Dezenas de perguntas ficaram entaladas em minha garganta, à espera de uma oportunidade, um sinal qualquer de que não resultassem chatas ou inoportunas. Qual o seu país de origem? Como chegou até aqui? Alguém a está explorando? Posso ajudá-la? Afinal, perguntei:
– De onde você vem?
– De longe – respondeu secamente.
Calei-me decepcionado, achando que não conseguiria extrair nada da vida dela, aliás nem mesmo travar alguma conversa significativa. Mas ela me surpreendeu completamente, quebrando o silêncio de repente.
– Eu era um homem – disse. – Você diria?
Não sendo o tipo de afirmação que esperaria para começar uma conversa, fiquei desnorteado. Deslizei rapidamente meu olhar pelo corpo dela e, sem saber o que dizer, respondi apenas:
– Não, realmente não diria.
– Mas não fiz cirurgia: era um homem, apenas.

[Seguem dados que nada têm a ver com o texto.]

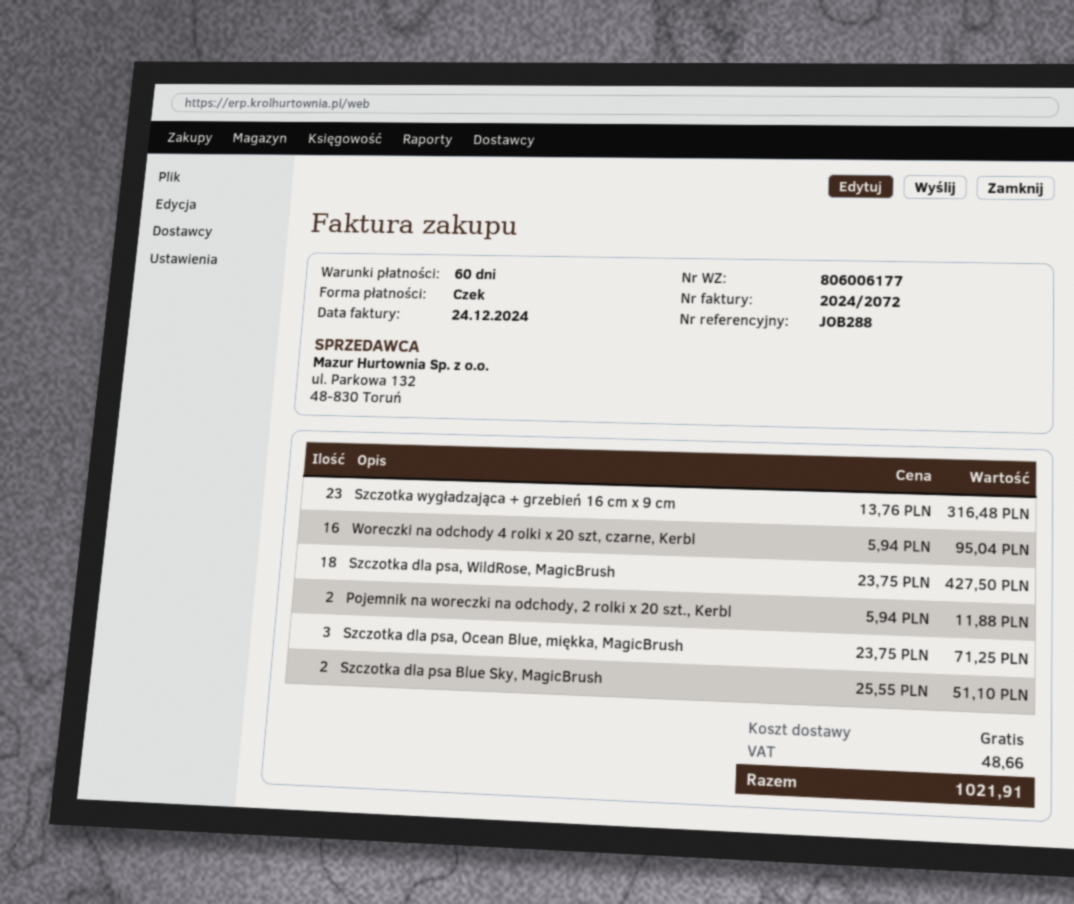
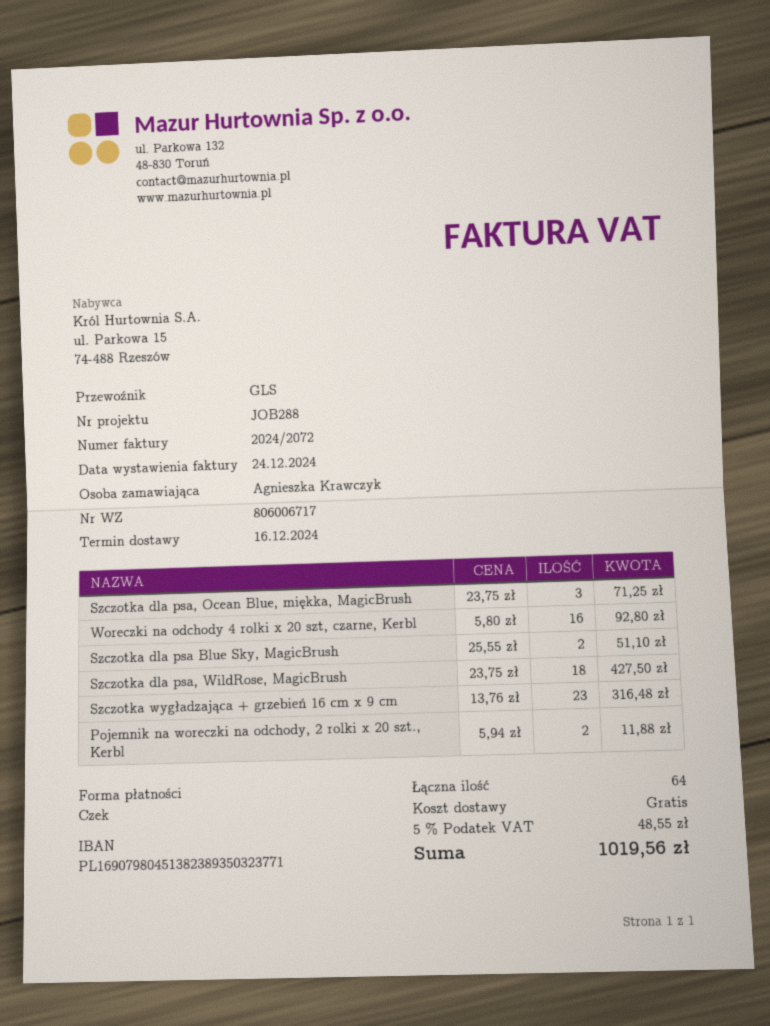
delivery note number: 806006177 -> 806006717
Woreczki na odchody 4 rolki x 20 szt, czarne, Kerbl: 16 x 5.94 = 95.04 -> 16 x 5.80 = 92.80
tax: 48.66 -> 48.55
total: 1021.91 -> 1019.56

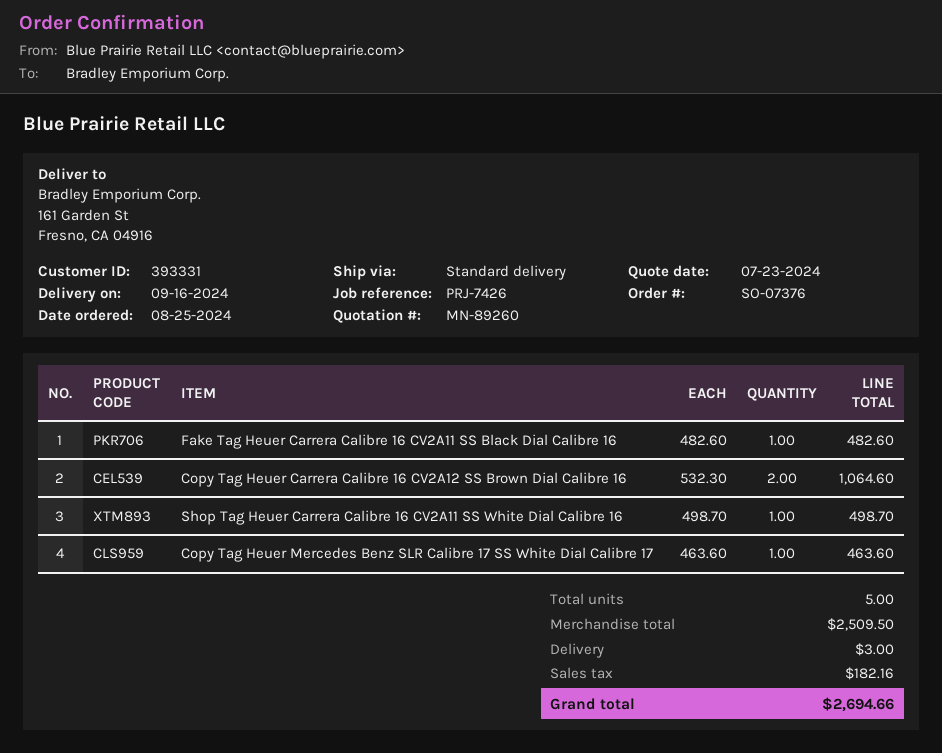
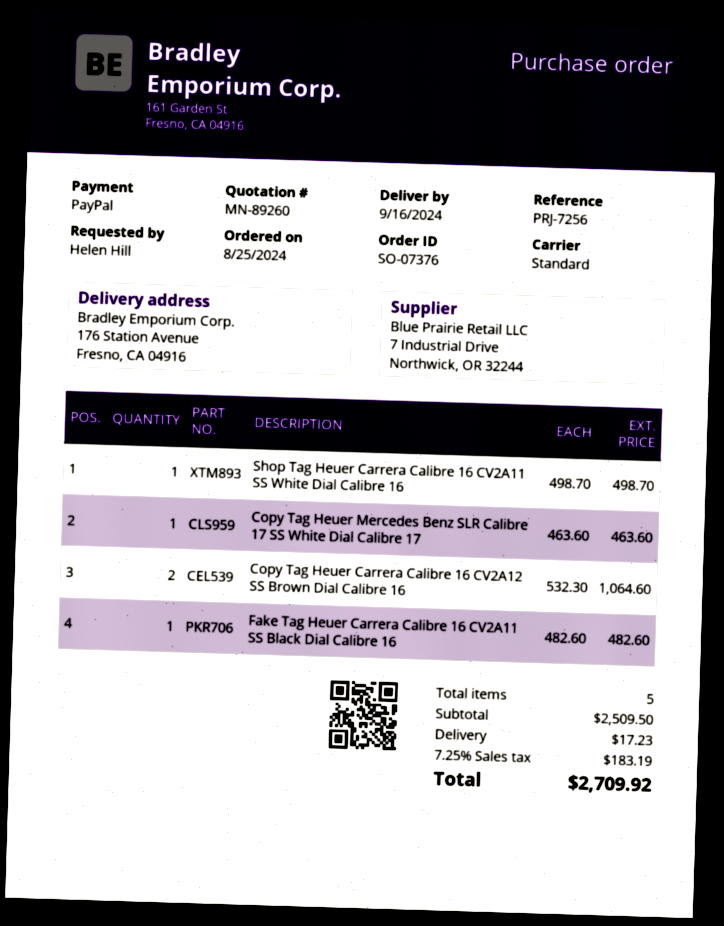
reference: PRJ-7426 -> PRJ-7256
ship to: 161 Garden St, Fresno, CA 04916 -> 176 Station Avenue, Fresno, CA 04916
shipping: 3.00 -> 17.23
tax: 182.16 -> 183.19
total: 2694.66 -> 2709.92

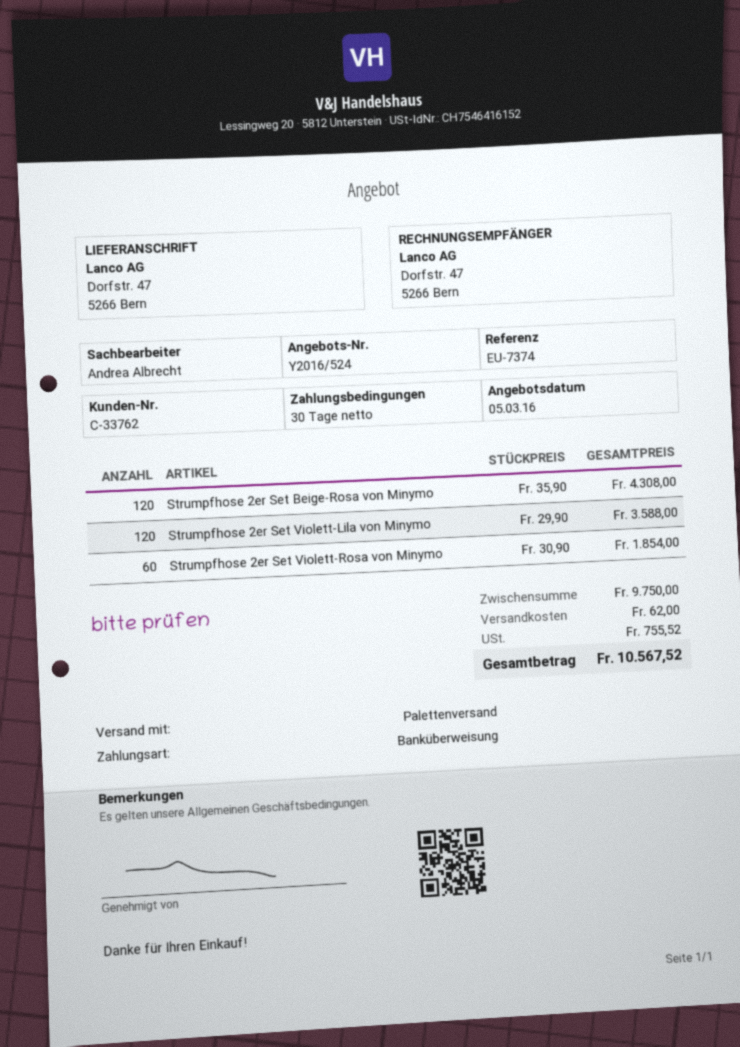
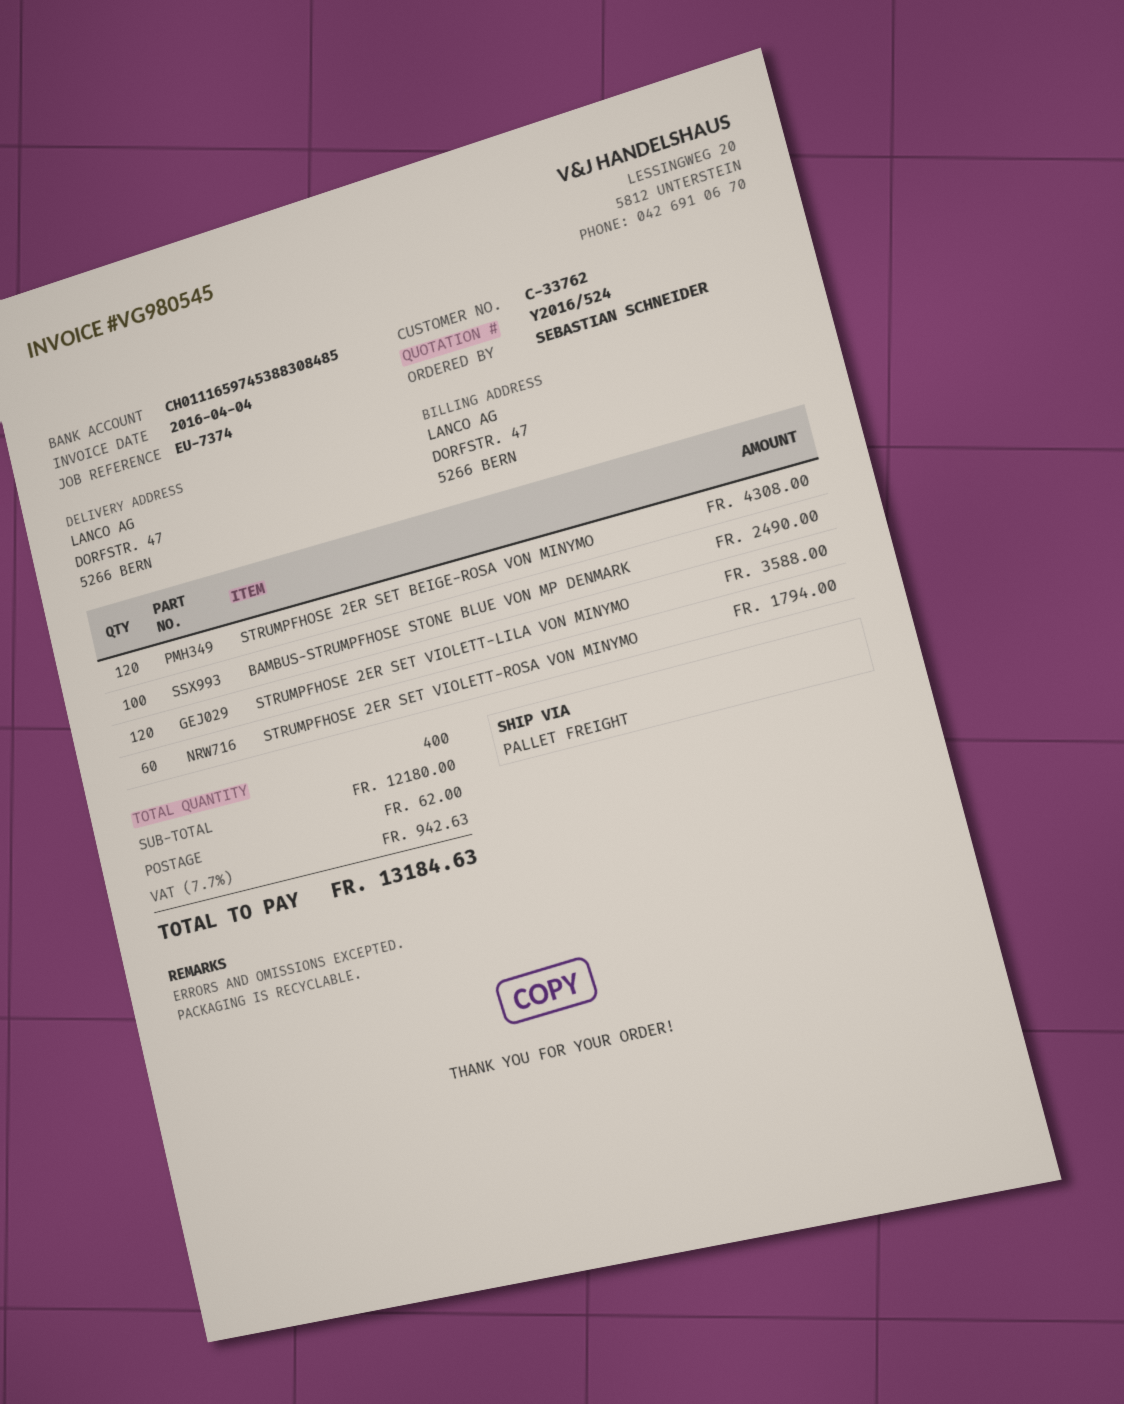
Strumpfhose 2er Set Violett-Rosa von Minymo: 60 for 1854.00 -> 60 for 1794.00
BAMBUS-STRUMPFHOSE STONE BLUE VON MP DENMARK: none -> 100 for 2490.00
subtotal: 9750.00 -> 12180.00
tax: 755.52 -> 942.63
total: 10567.52 -> 13184.63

Não tinha certeza de se tinha entendido o que estava querendo dizer. Continuei:
– Bem, não precisa fazer cirurgia para se tornar uma mulher: se você se sente uma mulher, você é.
– Não, não estou falando disso.
A esse ponto, compreendi que meus pressupostos e conceitos estavam atrapalhando a minha compreensão e resolvi fazer um esforço – que é sempre um esforço árduo, porque eles estão incrustados em minha mente com a força das tatuagens – para suspendê-los temporariamente.
– Está falando de quê, então? – perguntei.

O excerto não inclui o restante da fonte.